> Prompt
The response must contain every line from the records below that has "content".

BEGIN Information shown

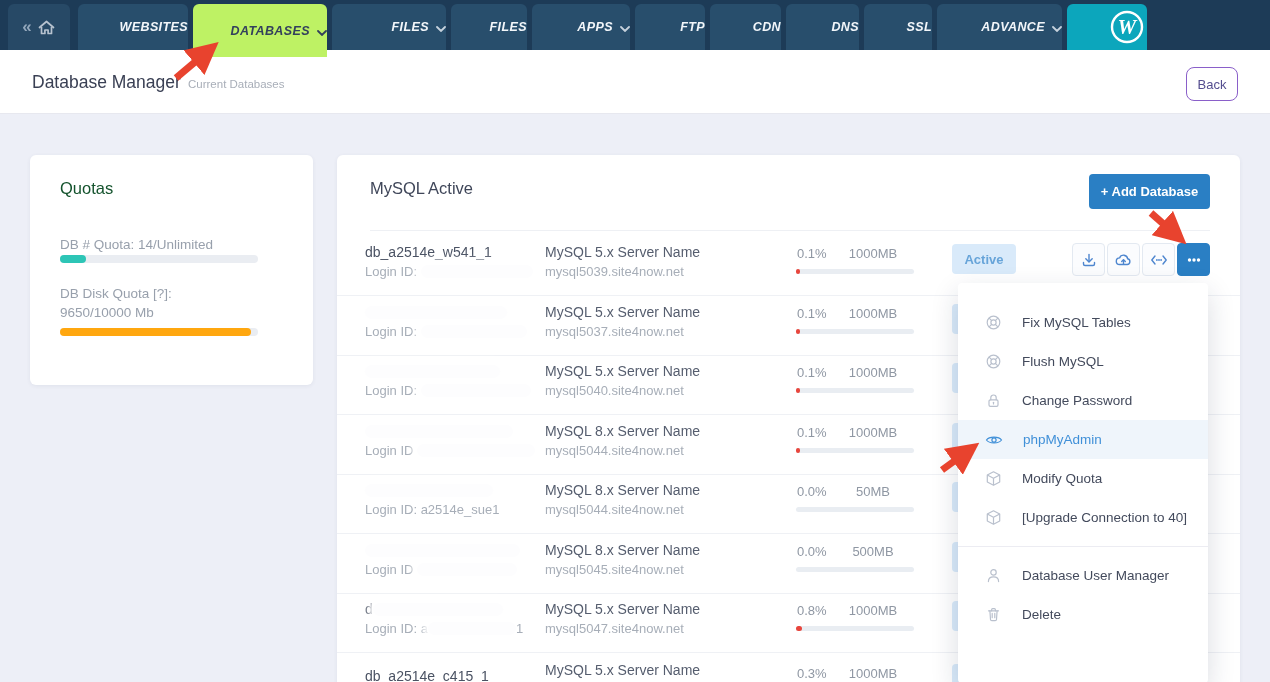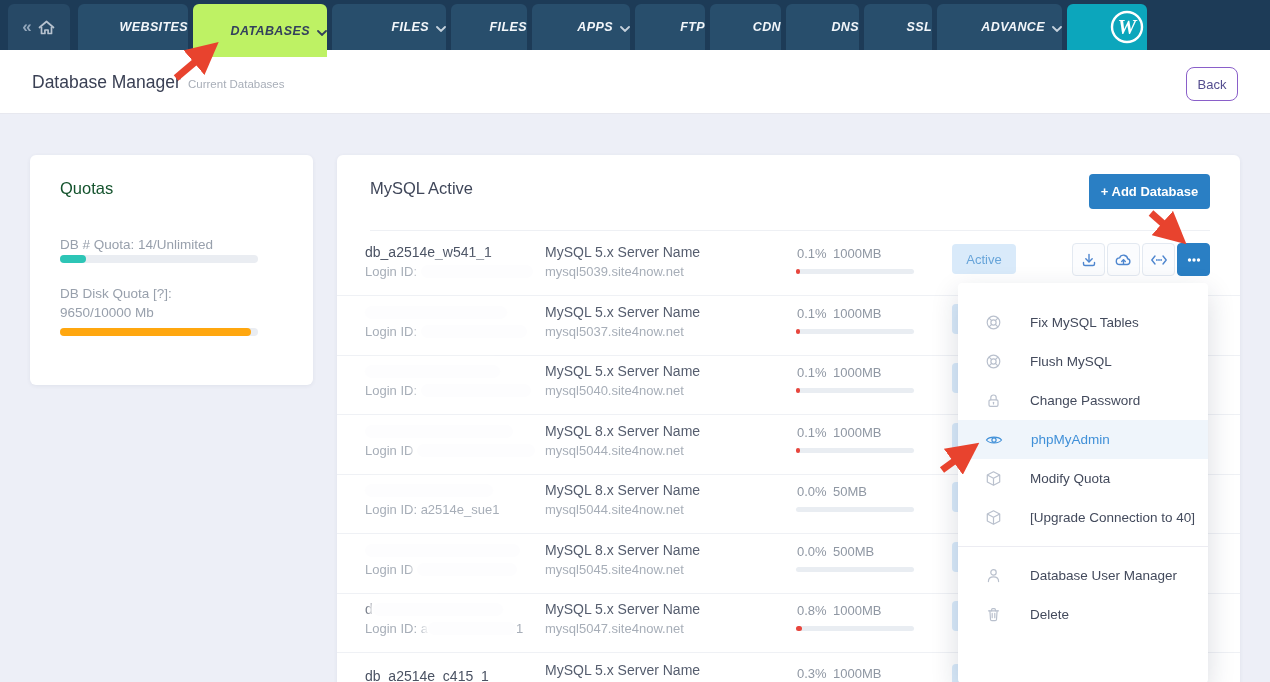--- a/index.html
+++ b/index.html
@@ -44,35 +44,35 @@
              font-family:"Liberation Sans",sans-serif; cursor:pointer; }
   .table-top { position:absolute; left:33px; right:30px; top:75px; border-top:1px solid #eef0f4; }
 
   
   .row { position:absolute; left:0; width:903px; height:60px; border-bottom:1px solid #eff1f5; }
   .dbname { position:absolute; left:28px; top:8px; font-size:14px; color:#4a5263; white-space:nowrap; }
   .login  { position:absolute; left:28px; top:28px; font-size:13px; color:#a7aeb8; white-space:nowrap; }
   .server { position:absolute; left:208px; top:8px; font-size:14px; color:#555d6e; white-space:nowrap; }
   .host   { position:absolute; left:208px; top:28px; font-size:13px; color:#a7aeb8; white-space:nowrap; }
   .usage  { position:absolute; left:460px; top:10px; font-size:13px; color:#8f97a3; }
-  .quota-v{ position:absolute; left:496px; top:10px; width:80px; text-align:left; font-size:13px; color:#8f97a3; }
+  .quota-v{ position:absolute; left:496px; top:10px; width:80px; text-align:center; font-size:13px; color:#8f97a3; }
   .bar    { position:absolute; left:459px; top:33px; width:118px; height:5px; border-radius:3px; background:#e9edf2; }
   .bar .fill { height:5px; border-radius:3px; background:#e8453c; }
   .badge  { position:absolute; left:615px; top:8px; width:64px; height:30px; background:#d9eafa;
-            border-radius:4px; color:#67a4d9; font-size:13px; display:flex; align-items:center; justify-content:center; }
+            border-radius:4px; color:#67a4d9; font-size:13px; display:flex; align-items:center; justify-content:center;font-weight:bold; }
   .ibtn   { position:absolute; top:7px; width:33px; height:33px; background:#fbfcfe; border:1px solid #e3e9f1;
             border-radius:4px; display:flex; align-items:center; justify-content:center; cursor:pointer; }
   .ibtn.blue { background:#2a7fc4; border-color:#2a7fc4; }
   .redact { display:inline-block; height:13px; border-radius:7px; background:#fdfdfe;
             box-shadow:0 0 6px 5px rgba(255,255,255,.98); vertical-align:-2px; }
 
   
   .dropdown { position:absolute; left:958px; top:283px; width:250px; height:400px; background:#fff;
               border-radius:4px; box-shadow:0 10px 28px rgba(25,35,70,.16); z-index:20; padding-top:20px; }
-  .mitem { height:39px; display:flex; align-items:center; gap:28px; padding-left:27px; font-size:13.5px;
+  .mitem { height:39px; display:flex; align-items:center; gap:20px; padding-left:27px; font-size:13.5px;
            color:#434a5c; cursor:pointer; }
   .mitem .mico { color:#b9c0cd; display:flex; }
   .mitem.active { background:#eff5fb; color:#4090d8; }
   .mitem.active .mico { color:#4090d8; }
   .mdivider { height:1px; background:#ececf2; margin:9px 0; }
 
   .arrows { position:absolute; left:0; top:0; width:1270px; height:682px; z-index:40; pointer-events:none; }
 </style>
 </head>
 <body>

END Information shown

> Exercise result
-            border-radius:4px; color:#67a4d9; font-size:13px; display:flex; align-items:center; justify-content:center; }
+            border-radius:4px; color:#67a4d9; font-size:13px; display:flex; align-items:center; justify-content:center;font-weight:bold; }
             border-radius:4px; display:flex; align-items:center; justify-content:center; cursor:pointer; }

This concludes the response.